• RECORD EXTRACTS
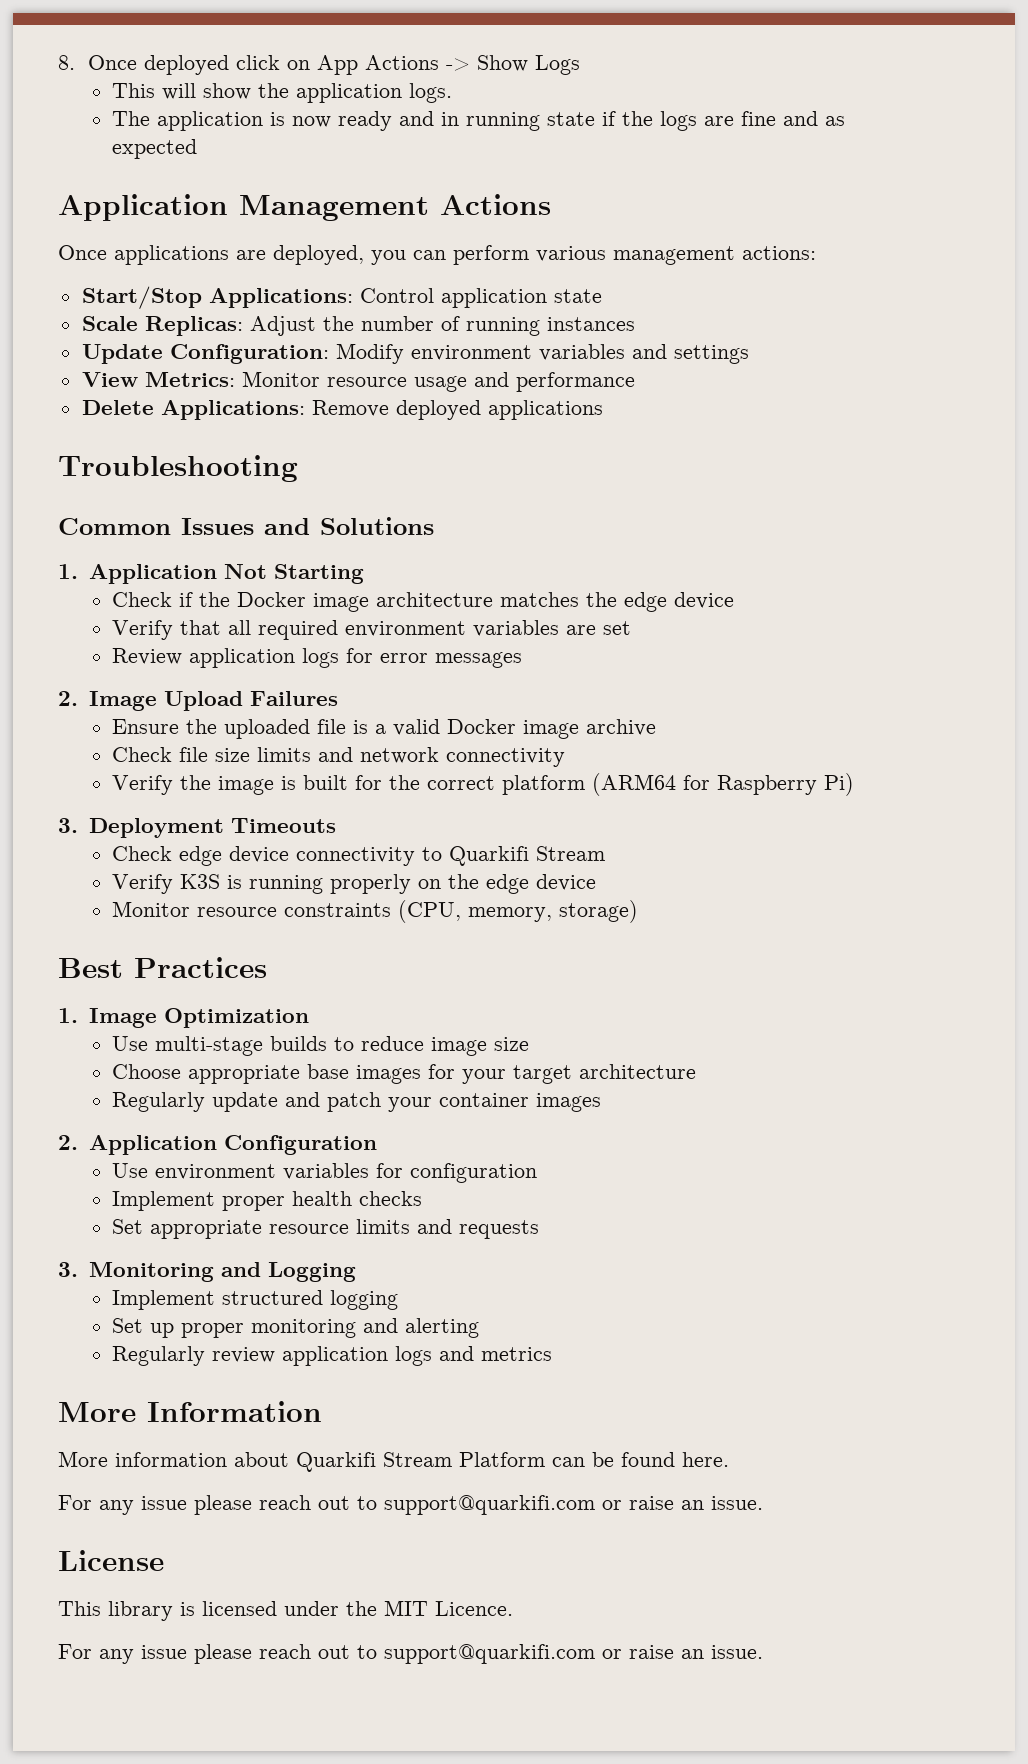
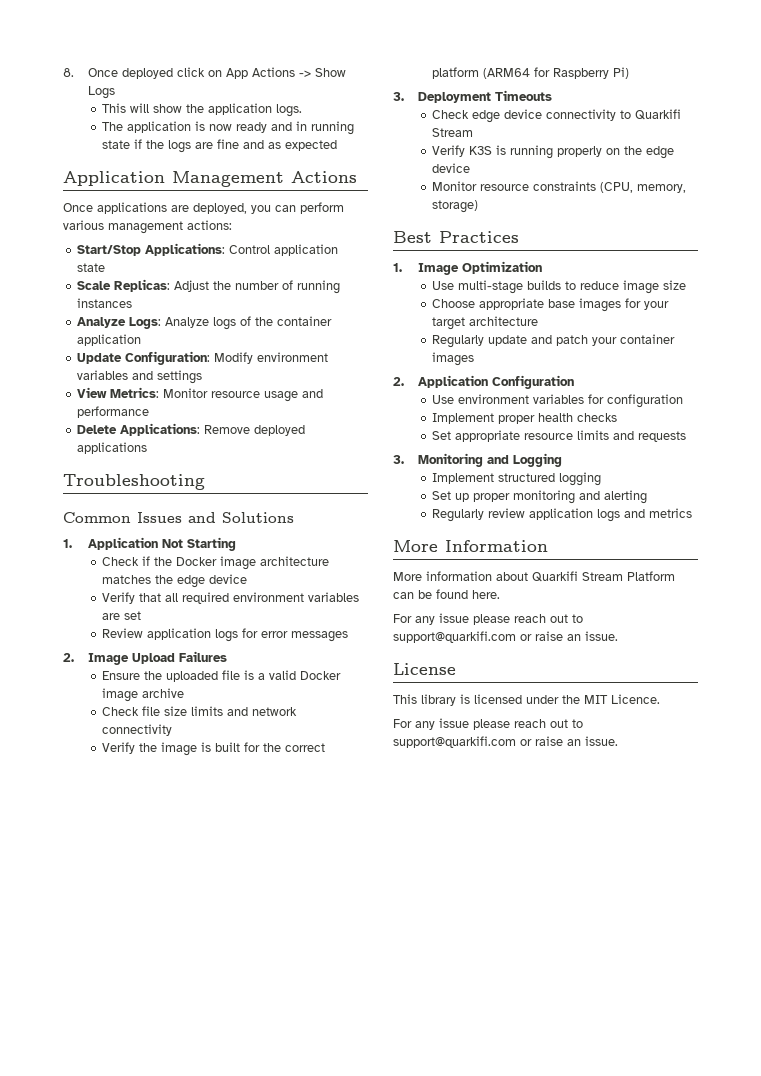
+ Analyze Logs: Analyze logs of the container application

* * *

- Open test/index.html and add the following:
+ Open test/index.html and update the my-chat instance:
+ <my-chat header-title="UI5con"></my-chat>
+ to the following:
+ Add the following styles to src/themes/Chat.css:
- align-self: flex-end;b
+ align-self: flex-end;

• BRIEF
For each line of the entries that holds the word "following", pull that line out.

• TASK OUTPUT
- Open test/index.html and add the following:
+ to the following:
+ Add the following styles to src/themes/Chat.css:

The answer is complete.